■ **Data supplied**
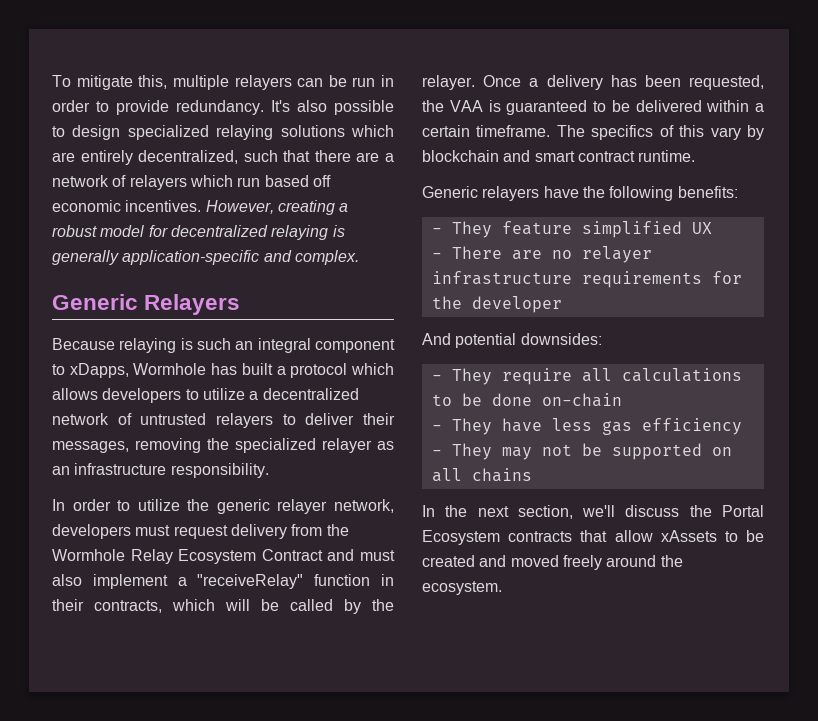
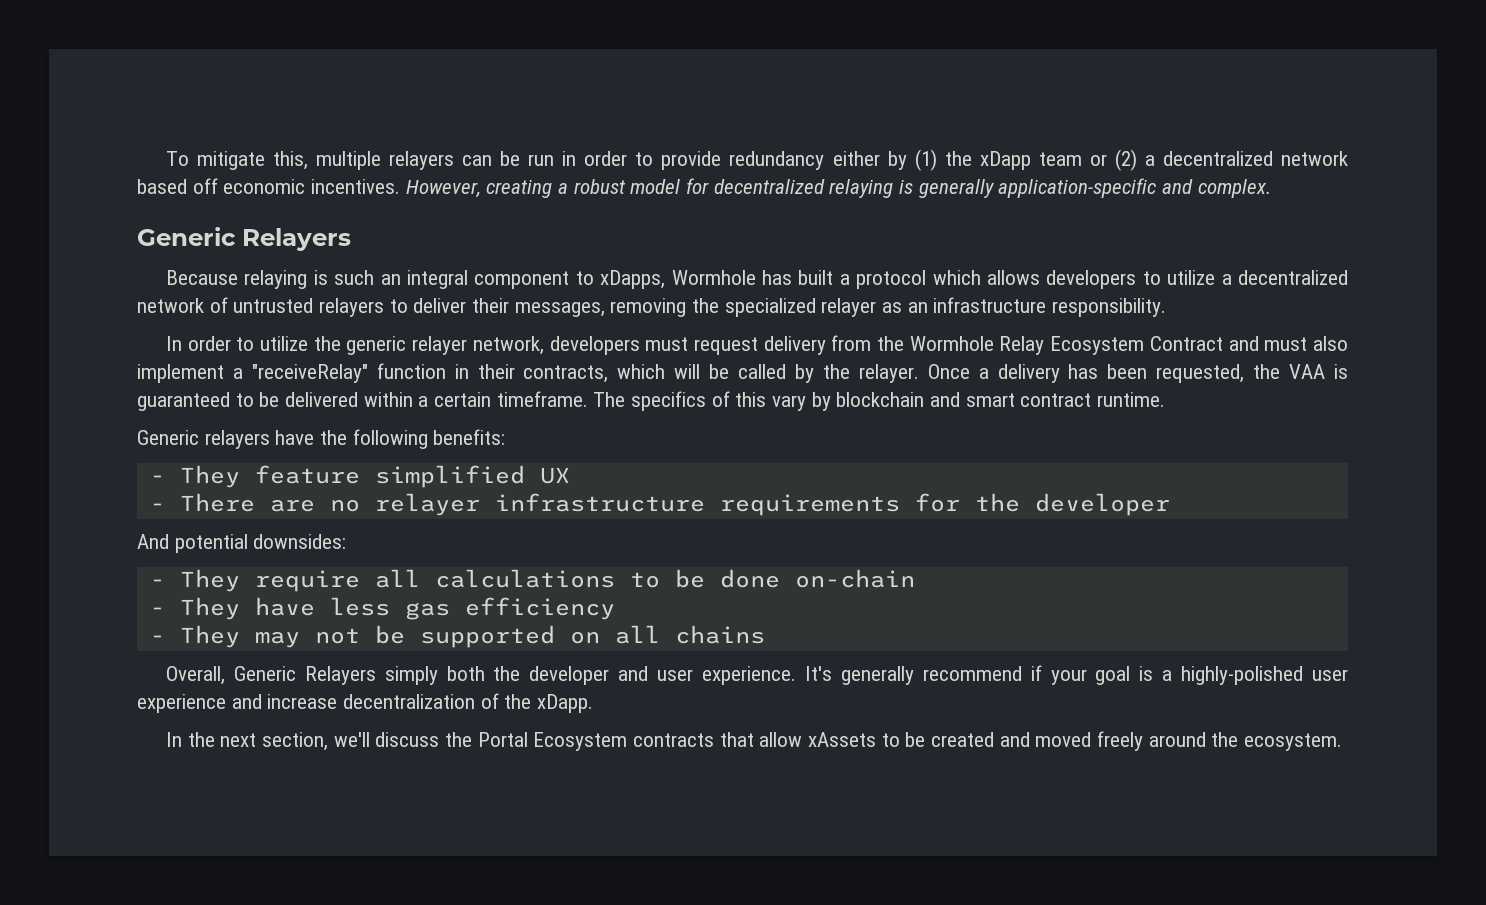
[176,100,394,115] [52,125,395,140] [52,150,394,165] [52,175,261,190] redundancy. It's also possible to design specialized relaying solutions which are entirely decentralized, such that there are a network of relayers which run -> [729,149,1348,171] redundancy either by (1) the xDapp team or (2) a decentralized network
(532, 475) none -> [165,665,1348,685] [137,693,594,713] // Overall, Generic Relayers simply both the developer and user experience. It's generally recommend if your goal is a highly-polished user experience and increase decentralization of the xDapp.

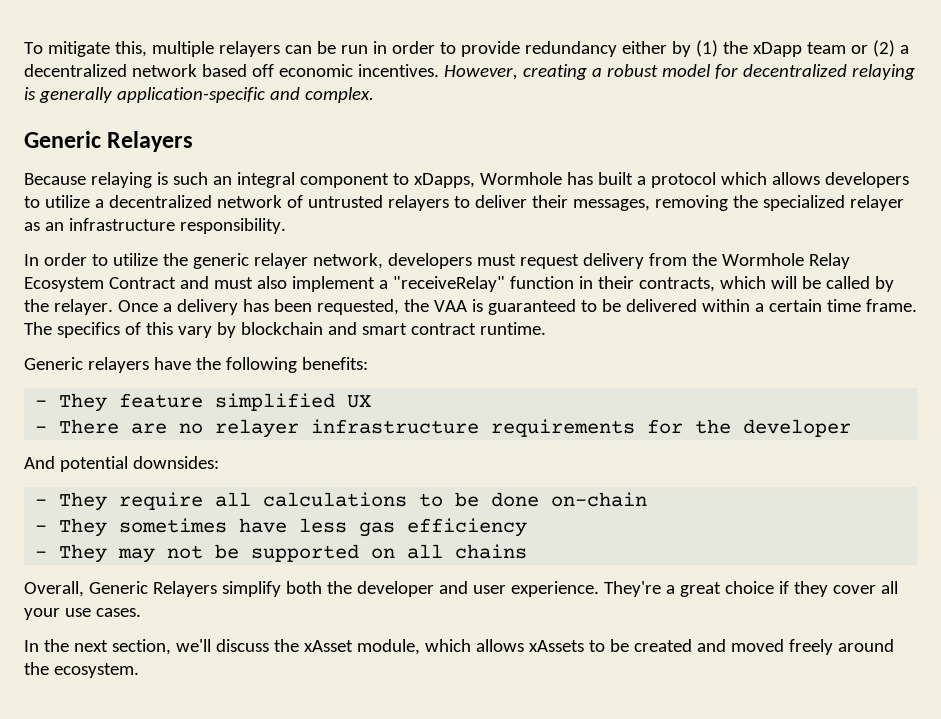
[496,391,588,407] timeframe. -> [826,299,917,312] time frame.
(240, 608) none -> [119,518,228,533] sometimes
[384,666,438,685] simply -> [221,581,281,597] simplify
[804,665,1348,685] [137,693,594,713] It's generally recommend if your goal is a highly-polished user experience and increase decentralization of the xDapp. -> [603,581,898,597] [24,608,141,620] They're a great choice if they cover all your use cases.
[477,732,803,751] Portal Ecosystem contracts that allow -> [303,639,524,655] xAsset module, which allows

■ **Instructions for the task**
What is needed is a verbatim copy of every line in the records above from the one containing "[496,391,588,407] timeframe. ->" down to the one containing "[384,666,438,685] simply ->", both included, and nothing more.

■ **Response**
[496,391,588,407] timeframe. -> [826,299,917,312] time frame.
(240, 608) none -> [119,518,228,533] sometimes
[384,666,438,685] simply -> [221,581,281,597] simplify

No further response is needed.